+++ Listed entries

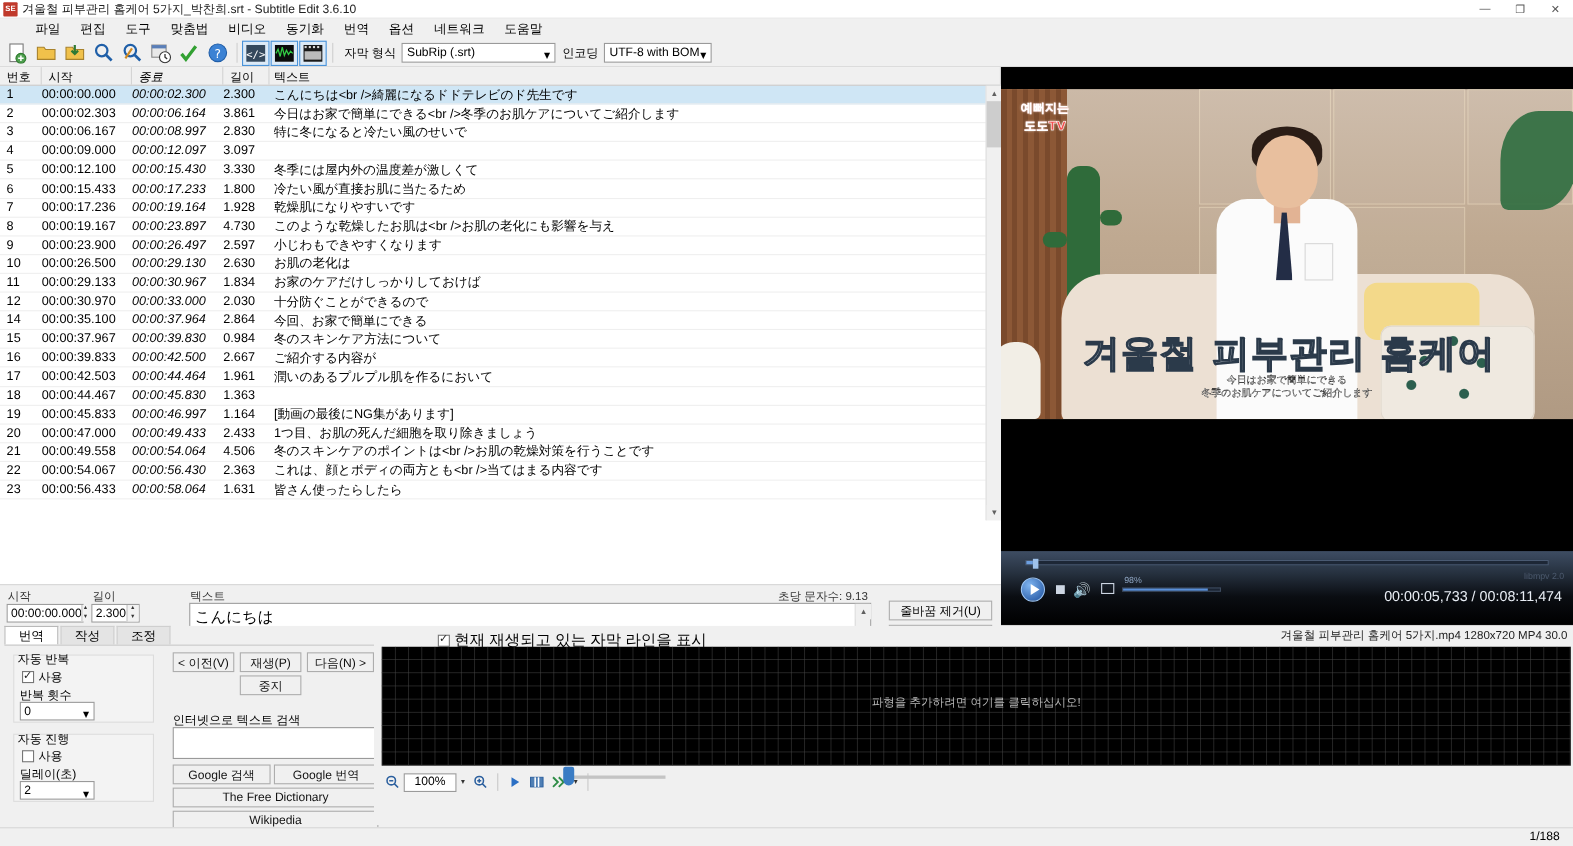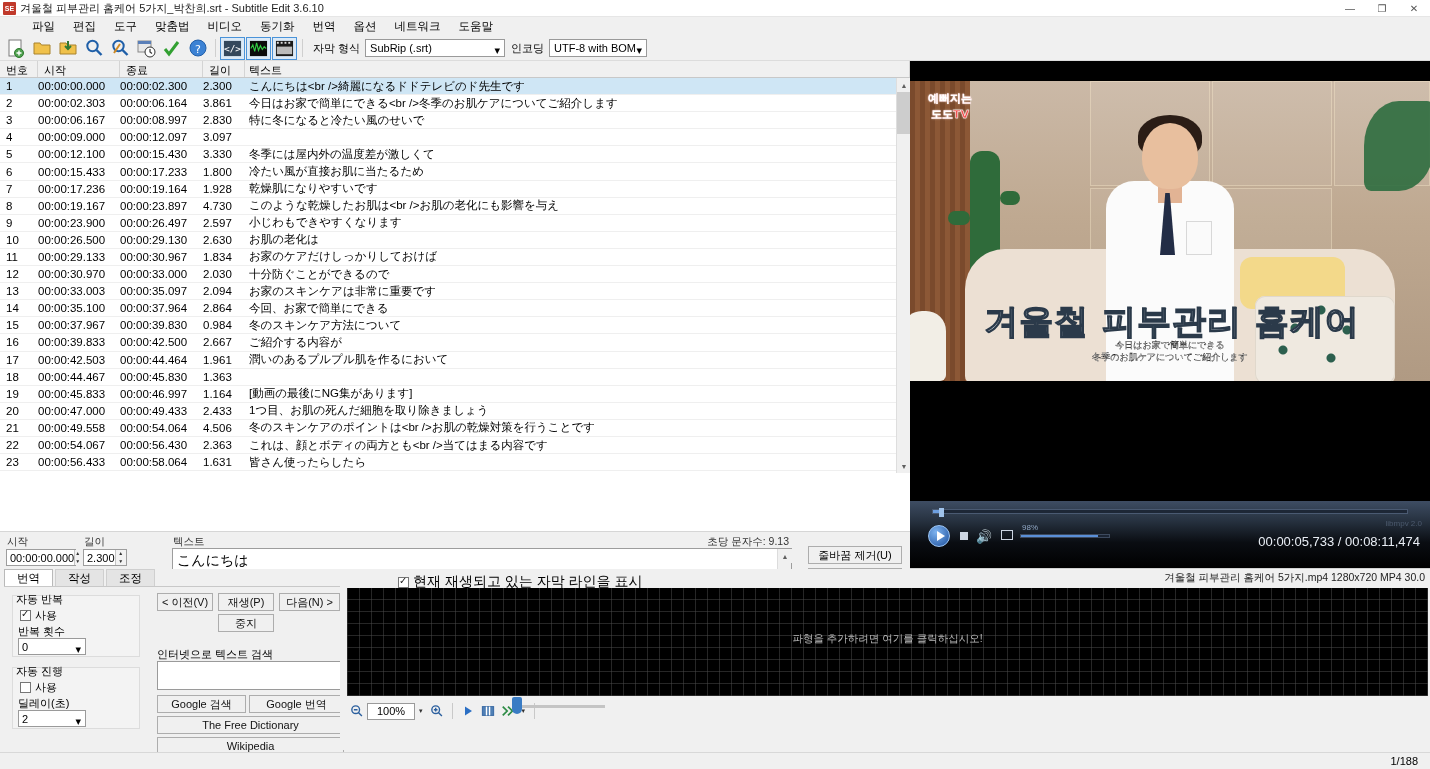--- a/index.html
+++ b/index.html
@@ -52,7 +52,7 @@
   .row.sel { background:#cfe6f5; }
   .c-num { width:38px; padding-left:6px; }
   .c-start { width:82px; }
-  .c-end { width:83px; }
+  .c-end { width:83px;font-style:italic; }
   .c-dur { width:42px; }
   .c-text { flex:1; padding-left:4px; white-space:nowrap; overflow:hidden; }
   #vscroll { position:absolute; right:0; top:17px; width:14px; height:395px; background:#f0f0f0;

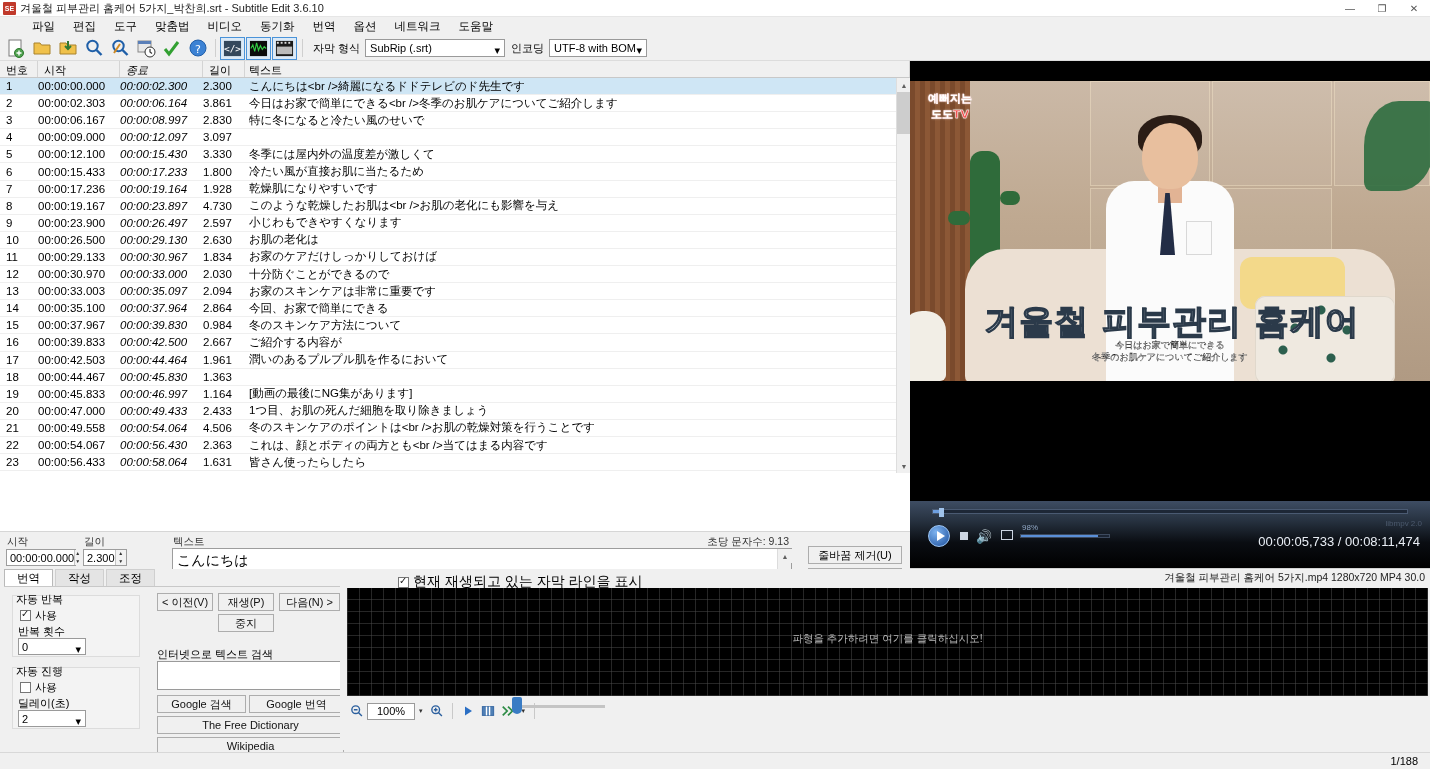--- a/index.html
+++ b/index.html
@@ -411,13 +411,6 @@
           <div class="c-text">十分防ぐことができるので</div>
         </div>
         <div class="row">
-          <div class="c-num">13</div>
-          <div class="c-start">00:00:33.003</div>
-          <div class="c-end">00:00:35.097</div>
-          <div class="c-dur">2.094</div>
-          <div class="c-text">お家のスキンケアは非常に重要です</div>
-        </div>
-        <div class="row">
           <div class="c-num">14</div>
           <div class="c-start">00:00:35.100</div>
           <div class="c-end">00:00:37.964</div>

++++++

Please return the lines above exactly, with the pictures omitted.

--- a/index.html
+++ b/index.html
@@ -52,7 +52,7 @@
   .row.sel { background:#cfe6f5; }
   .c-num { width:38px; padding-left:6px; }
   .c-start { width:82px; }
-  .c-end { width:83px; }
+  .c-end { width:83px;font-style:italic; }
   .c-dur { width:42px; }
   .c-text { flex:1; padding-left:4px; white-space:nowrap; overflow:hidden; }
   #vscroll { position:absolute; right:0; top:17px; width:14px; height:395px; background:#f0f0f0;

--- a/index.html
+++ b/index.html
@@ -411,13 +411,6 @@
           <div class="c-text">十分防ぐことができるので</div>
         </div>
         <div class="row">
-          <div class="c-num">13</div>
-          <div class="c-start">00:00:33.003</div>
-          <div class="c-end">00:00:35.097</div>
-          <div class="c-dur">2.094</div>
-          <div class="c-text">お家のスキンケアは非常に重要です</div>
-        </div>
-        <div class="row">
           <div class="c-num">14</div>
           <div class="c-start">00:00:35.100</div>
           <div class="c-end">00:00:37.964</div>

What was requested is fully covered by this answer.